Depuis que je fréquente Bones, les crises d'angoisse se sont atténuées... la distance ou l'apaisement. Allez savoir... Mais quand elles ressurgissent... 

Comment expliquer aux gens que je ne décroche presque plus mon téléphone ? 

Parce que j'ai toujours peur de la personne derrière la ligne... comme à l'époque, où je savais que s'il sonnait, c'était pour entendre qu'il avait fugué pour venir me voir, que je devrais l'affronter... que je devrais avoir peur pour lui, parce qu'il aura essayé de se flinguer... 

Qu'est ce que je suis censée dire quand on me pose la question ? Que j'ai peur... peur pour mon fils. Peur que s'il soit dans l'univers de cet homme il devienne comme lui. Peur que ce dernier le tue. Peur que ce dernier lui fasse du mal en pleine crise. Peur des prises de risques qu'il prenait déjà pour lui même et qu'il les fasse subir à un enfant. 

Et peut être le pire... peur que à 18 ans... mon fils soit pareil.

Parce qu'il a le passé génétique.

Parce qu'il a le passé microbien.

Parce qu'il est élevé par une mère célibataire adulescente.

Et que chaque fois... à chaque SMS, à chaque cours où l'on prononce ce mot, j'ai l'impression de recevoir toute cette merde dans la gueule, et de vouloir m'en protéger, en protéger mon fils, et ne pas pouvoir. Me sentir impuissante. Sans ressource. 

Le temps passant, un père... c'est ce que ni celui de mon fils ni le mien ont été.

Un père il doit protéger ses enfants, tout comme une mère.

Un père il doit sévir... de manière juste.

Un père il doit jouer sans mettre en danger.

Un père il doit apprendre sa vie, sa vision du monde, qu'elle soit ou non juste.

Etc.

Même si je me refuse à voir Bones comme cela, Bones ferait un bon père. Peut être un peu psychorigide envers son fils, et trop protecteur envers sa fille. Mais, il ferait un bon père, s'il diminue ses exigences envers les autres, il est juste, ferme, joueur. C'est impressionnant comment il se place à la même hauteur que Crap. Même si j'ai pas le droit de les regarder ou de les prendre en photos, j'adore les instantannés que je peux voir. Quand Crap fait l'avion, ou qu'ils sont assis tous les deux. Ou quand mon fils lui fait des calins, ou lui prête ces peluches ou réclame un livre. C'est trop mignon. 

Ou leurs crises de jalousie, qui se sont espacées... 

Mais c'était mimi aussi de les voir se chercher à m'accaparer, en reproduisant les mêmes gestes. 
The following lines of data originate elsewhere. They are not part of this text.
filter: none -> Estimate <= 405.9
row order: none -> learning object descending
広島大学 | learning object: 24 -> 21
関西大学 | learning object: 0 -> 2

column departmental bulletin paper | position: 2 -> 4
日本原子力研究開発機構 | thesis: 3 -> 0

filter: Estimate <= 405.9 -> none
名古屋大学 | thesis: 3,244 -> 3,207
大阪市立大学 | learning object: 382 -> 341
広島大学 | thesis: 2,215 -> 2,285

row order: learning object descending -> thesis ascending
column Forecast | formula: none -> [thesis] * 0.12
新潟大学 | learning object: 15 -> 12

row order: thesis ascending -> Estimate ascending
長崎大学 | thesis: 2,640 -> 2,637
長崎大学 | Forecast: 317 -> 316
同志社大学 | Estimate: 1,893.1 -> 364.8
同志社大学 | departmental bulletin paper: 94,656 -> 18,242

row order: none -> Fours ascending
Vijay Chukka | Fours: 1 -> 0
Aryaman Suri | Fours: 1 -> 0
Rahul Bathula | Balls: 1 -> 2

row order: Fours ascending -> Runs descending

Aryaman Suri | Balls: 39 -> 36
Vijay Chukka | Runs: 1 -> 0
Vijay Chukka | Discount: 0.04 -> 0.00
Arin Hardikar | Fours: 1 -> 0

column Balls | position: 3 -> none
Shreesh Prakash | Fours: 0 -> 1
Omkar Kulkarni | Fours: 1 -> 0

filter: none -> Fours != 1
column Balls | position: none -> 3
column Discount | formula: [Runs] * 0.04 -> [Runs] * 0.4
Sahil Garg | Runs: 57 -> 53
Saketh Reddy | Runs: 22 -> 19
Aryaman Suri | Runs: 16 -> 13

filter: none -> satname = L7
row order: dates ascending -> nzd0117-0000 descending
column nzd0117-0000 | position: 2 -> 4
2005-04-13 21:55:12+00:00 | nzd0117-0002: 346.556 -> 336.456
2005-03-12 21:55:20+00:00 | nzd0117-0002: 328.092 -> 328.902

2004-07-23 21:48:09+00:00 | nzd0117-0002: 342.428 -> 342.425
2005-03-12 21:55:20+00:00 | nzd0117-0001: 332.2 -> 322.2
Et il cadre. Que ce soit moi, ou Crap. Il met des limites, des cadres... 

Et je suis convaincue que les enfants et adultes d'aujourd'hui ont besoin de cadres, de les dépasser mais de savoir qu'ils existent. C'est sécurisant.

D'ailleurs, Crap obéit au doigt et à l'oeil... quand moi, je dois batailler pour me faire obéir ou respecter. Ce qui se fait non sans mal. Mais on y arrive petit à petit... En passant d'une méthode d'éducation à une autre.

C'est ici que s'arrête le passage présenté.